#### Material to process
□ □ □

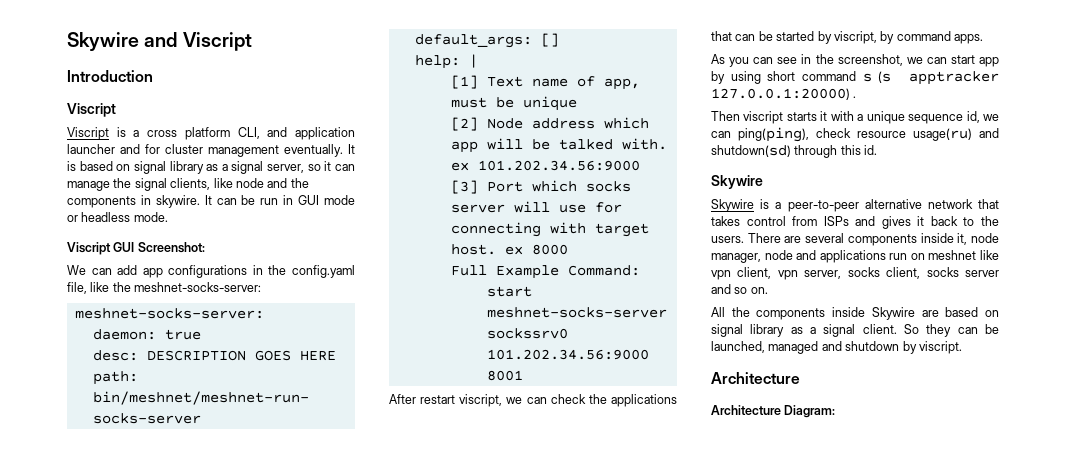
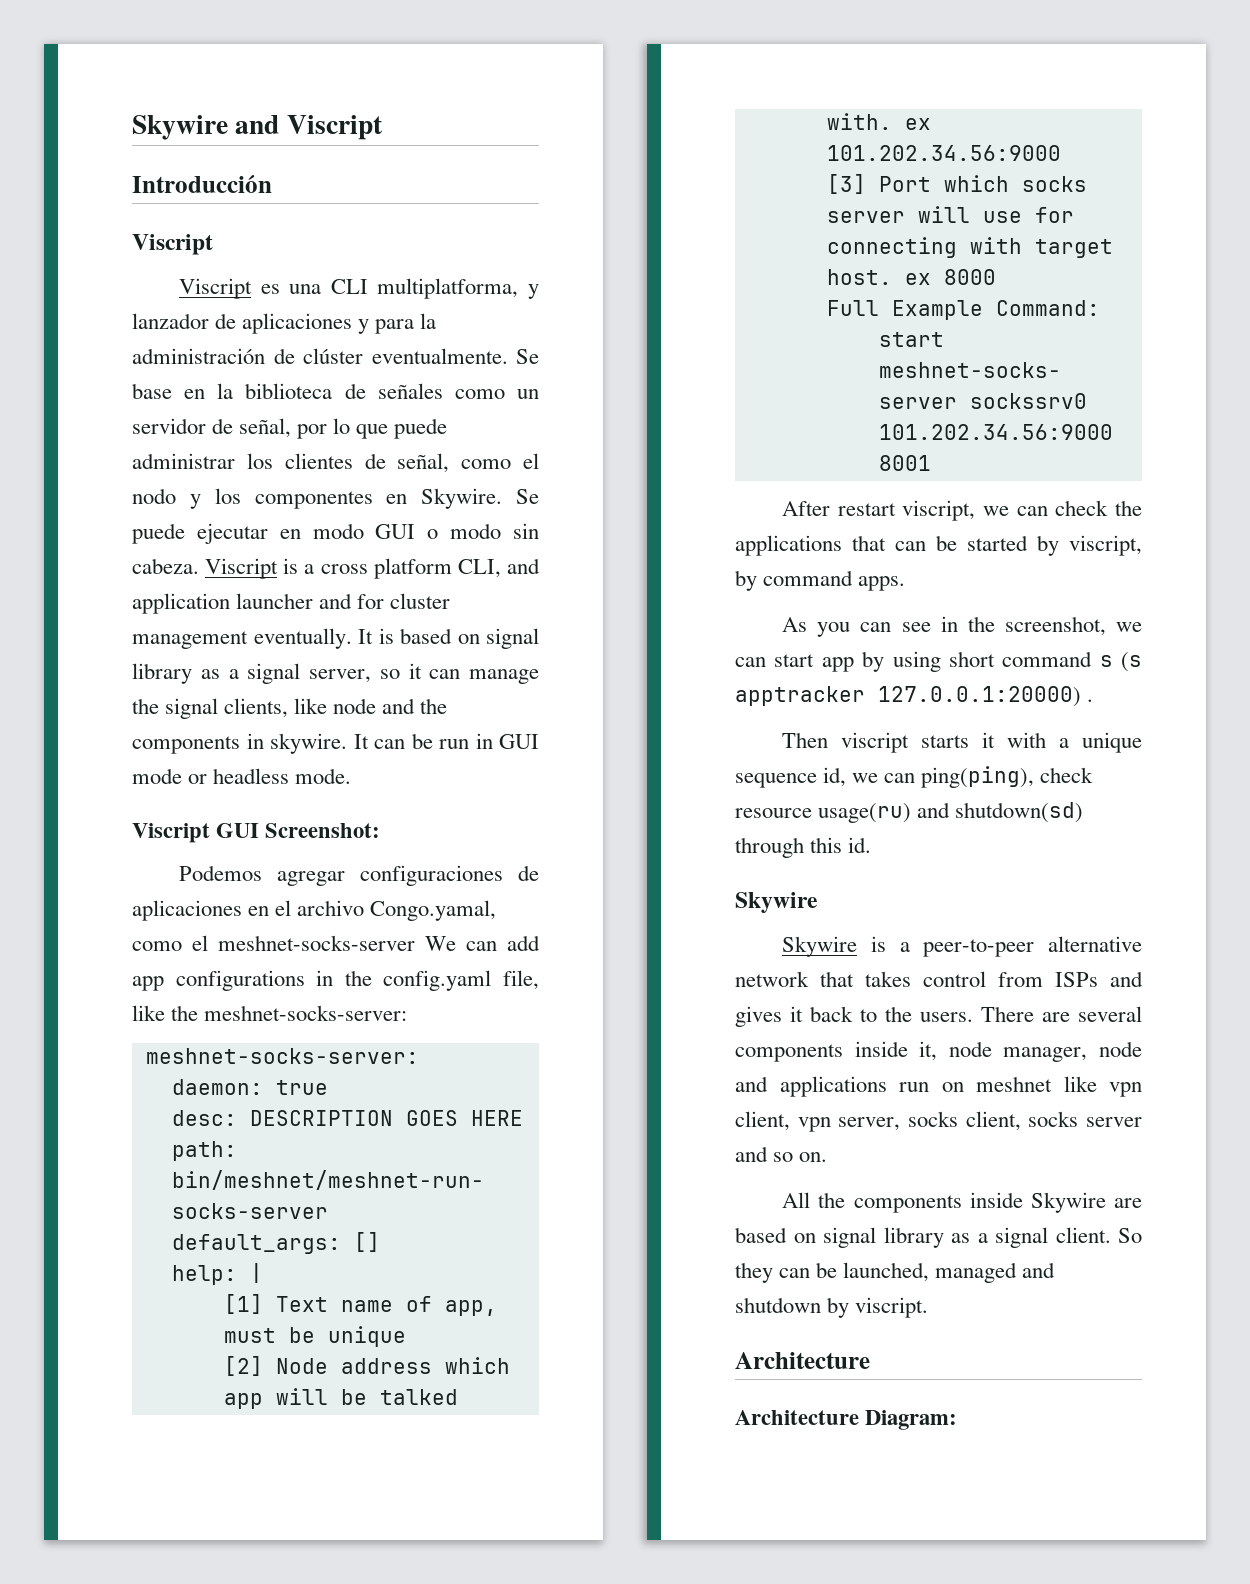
[67,70,153,82] Introduction -> [132,175,272,193] Introducción
(109, 133) none -> [260,278,539,299] [132,313,437,334] [132,348,539,364] [132,383,539,399] [132,418,448,439] [132,453,539,473] [132,488,539,509] [132,523,539,544] [132,558,279,579] es una CLI multiplatforma, y lanzador de aplicaciones y para la administración de clúster eventualmente. Se base en la biblioteca de señales como un servidor de señal, por lo que puede administrar los clientes de señal, como el nodo y los componentes en Skywire. Se puede ejecutar en modo GUI o modo sin cabeza. Viscript
(205, 247) none -> [179,865,539,886] [132,900,497,921] [132,935,415,951] Podemos agregar configuraciones de aplicaciones en el archivo Congo.yamal, como el meshnet-socks-server

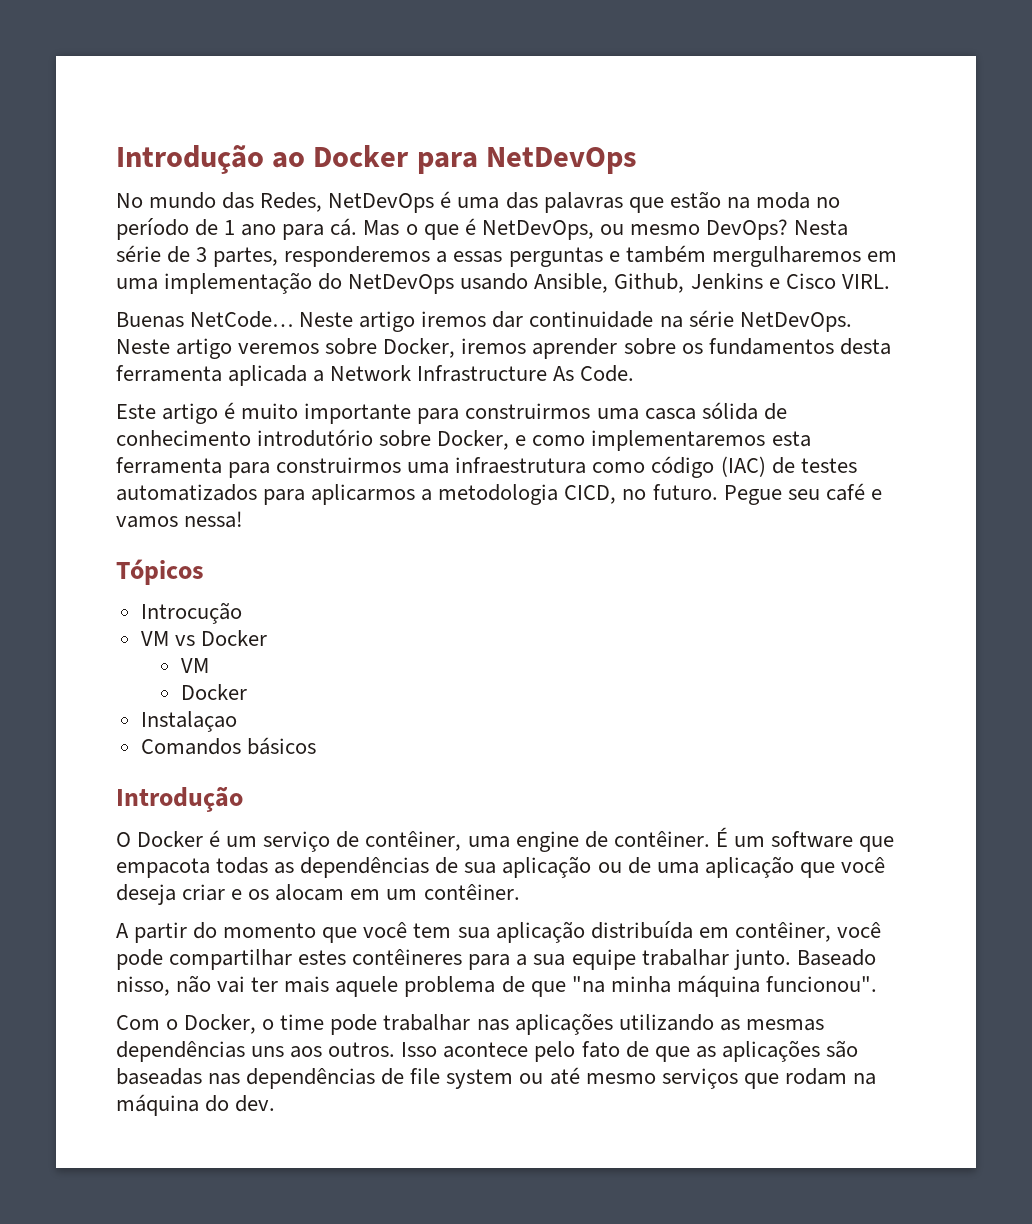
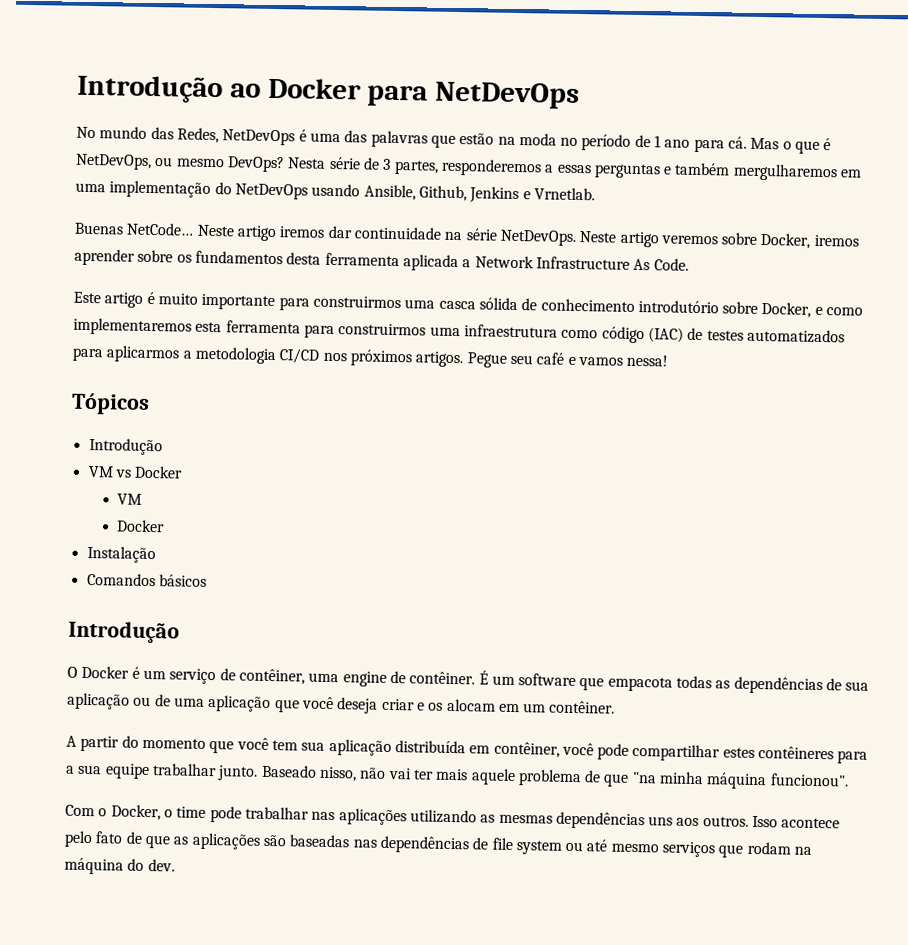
[785,273,890,289] Cisco VIRL. -> [533,187,595,201] Vrnetlab.
[564,484,718,504] CICD, no futuro. -> [279,348,464,368] CI/CD nos próximos artigos.
[140,602,242,624] Introcução -> [88,437,163,456] Introdução
[140,711,237,732] Instalaçao -> [86,545,156,564] Instalação

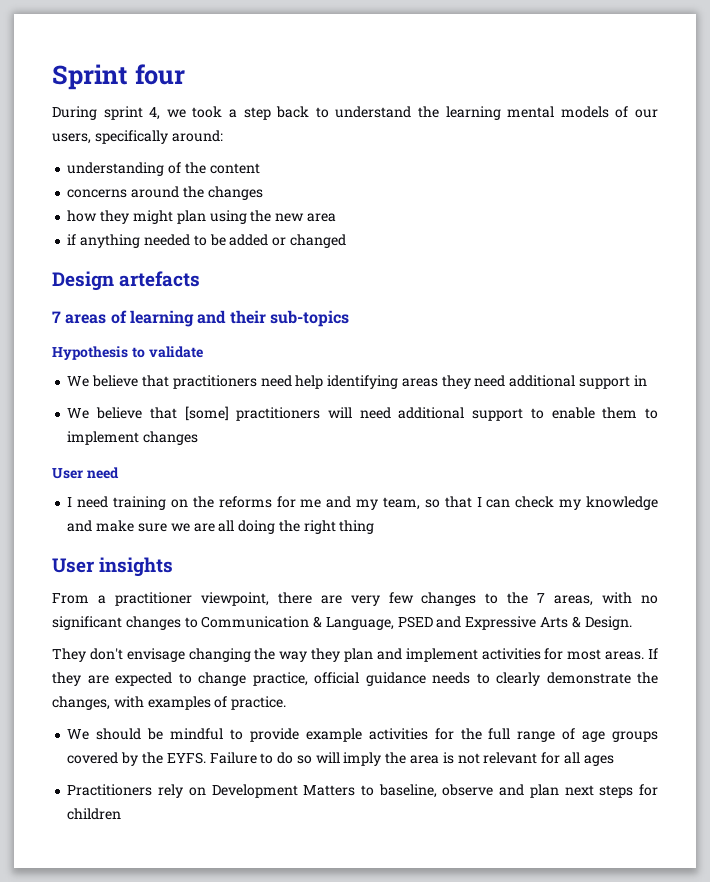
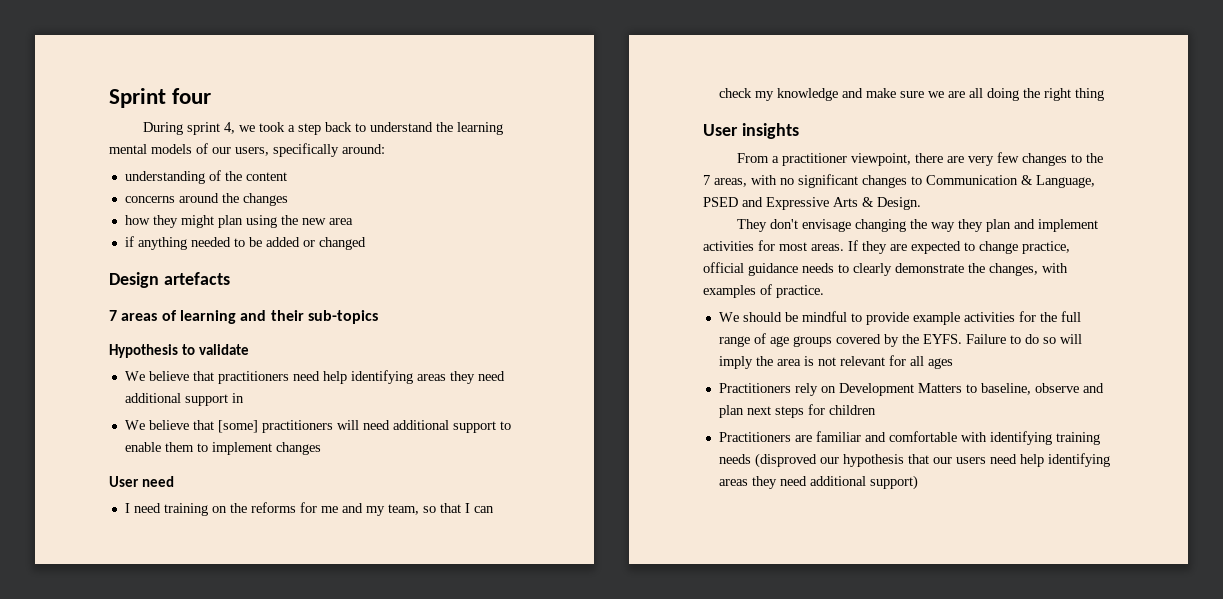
(122, 814) none -> [718,431,1100,445] [718,453,1110,468] [718,475,918,490] // Practitioners are familiar and comfortable with identifying training needs (disproved our hypothesis that our users need help identifying areas they need additional support)

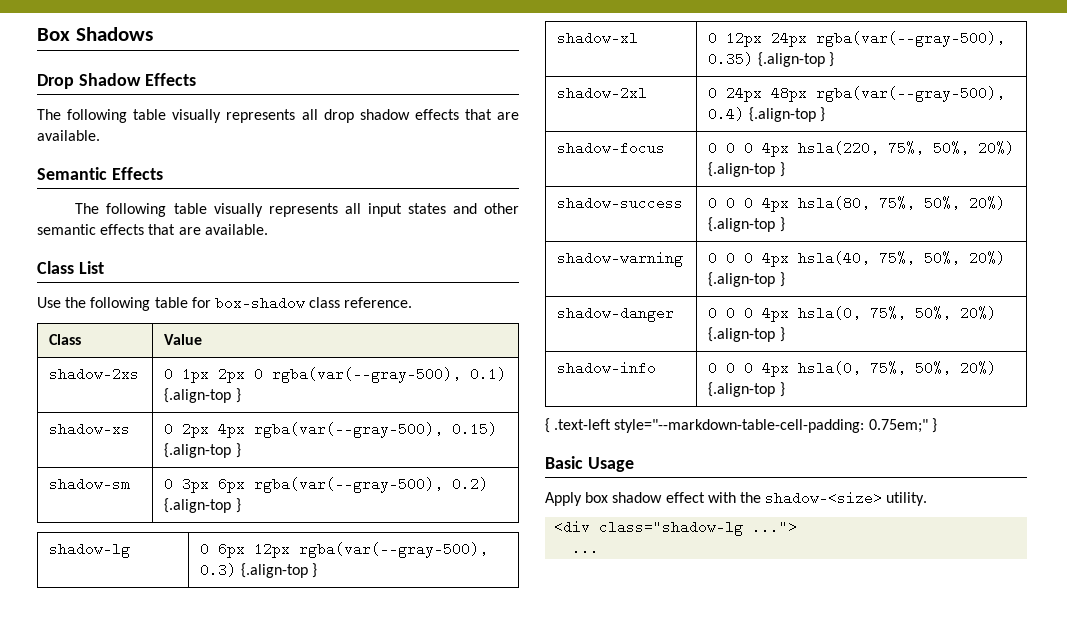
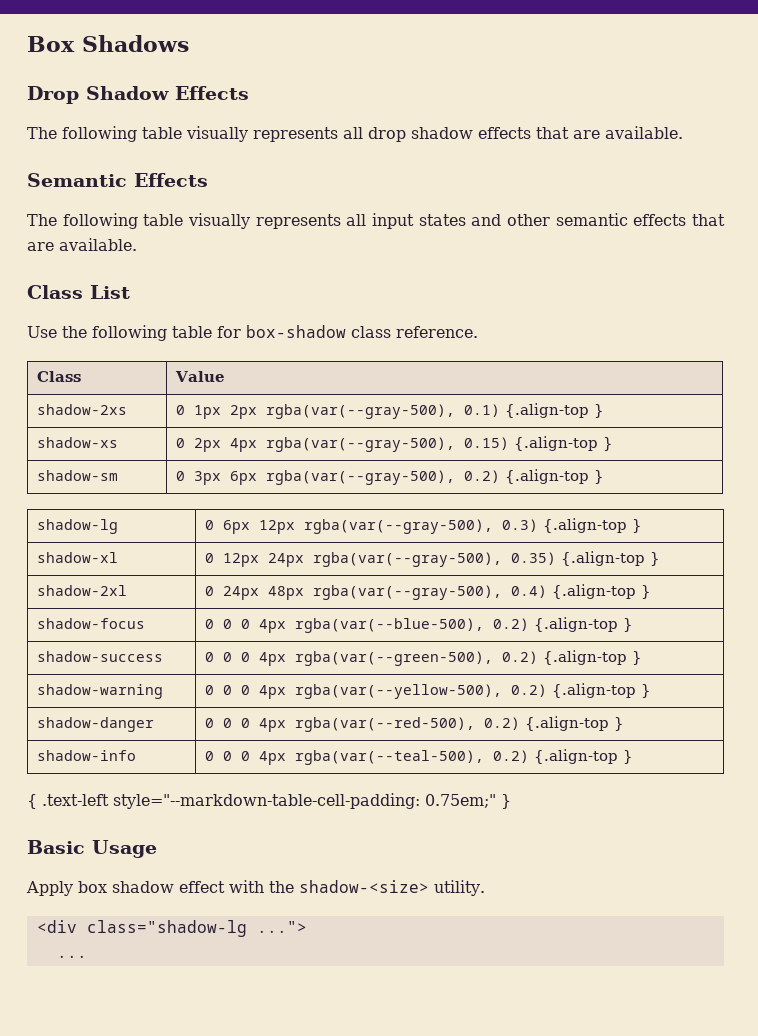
[254,367,264,381] 0 -> (257, 412) none
[798,141,1015,155] hsla(220, 75%, 50%, 20%) -> [294,618,529,633] rgba(var(--blue-500), 0.2)
[798,196,1006,210] hsla(80, 75%, 50%, 20%) -> [294,651,538,666] rgba(var(--green-500), 0.2)
[798,251,1006,265] hsla(40, 75%, 50%, 20%) -> [294,684,547,699] rgba(var(--yellow-500), 0.2)
[798,306,997,320] hsla(0, 75%, 50%, 20%) -> [294,717,520,732] rgba(var(--red-500), 0.2)
[798,361,997,375] hsla(0, 75%, 50%, 20%) -> [294,750,529,765] rgba(var(--teal-500), 0.2)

□ □ □

#### Work order
Skip the pictures, then retype every line above exactly.

#### Answer
[67,70,153,82] Introduction -> [132,175,272,193] Introducción
(109, 133) none -> [260,278,539,299] [132,313,437,334] [132,348,539,364] [132,383,539,399] [132,418,448,439] [132,453,539,473] [132,488,539,509] [132,523,539,544] [132,558,279,579] es una CLI multiplatforma, y lanzador de aplicaciones y para la administración de clúster eventualmente. Se base en la biblioteca de señales como un servidor de señal, por lo que puede administrar los clientes de señal, como el nodo y los componentes en Skywire. Se puede ejecutar en modo GUI o modo sin cabeza. Viscript
(205, 247) none -> [179,865,539,886] [132,900,497,921] [132,935,415,951] Podemos agregar configuraciones de aplicaciones en el archivo Congo.yamal, como el meshnet-socks-server

[785,273,890,289] Cisco VIRL. -> [533,187,595,201] Vrnetlab.
[564,484,718,504] CICD, no futuro. -> [279,348,464,368] CI/CD nos próximos artigos.
[140,602,242,624] Introcução -> [88,437,163,456] Introdução
[140,711,237,732] Instalaçao -> [86,545,156,564] Instalação

(122, 814) none -> [718,431,1100,445] [718,453,1110,468] [718,475,918,490] // Practitioners are familiar and comfortable with identifying training needs (disproved our hypothesis that our users need help identifying areas they need additional support)

[254,367,264,381] 0 -> (257, 412) none
[798,141,1015,155] hsla(220, 75%, 50%, 20%) -> [294,618,529,633] rgba(var(--blue-500), 0.2)
[798,196,1006,210] hsla(80, 75%, 50%, 20%) -> [294,651,538,666] rgba(var(--green-500), 0.2)
[798,251,1006,265] hsla(40, 75%, 50%, 20%) -> [294,684,547,699] rgba(var(--yellow-500), 0.2)
[798,306,997,320] hsla(0, 75%, 50%, 20%) -> [294,717,520,732] rgba(var(--red-500), 0.2)
[798,361,997,375] hsla(0, 75%, 50%, 20%) -> [294,750,529,765] rgba(var(--teal-500), 0.2)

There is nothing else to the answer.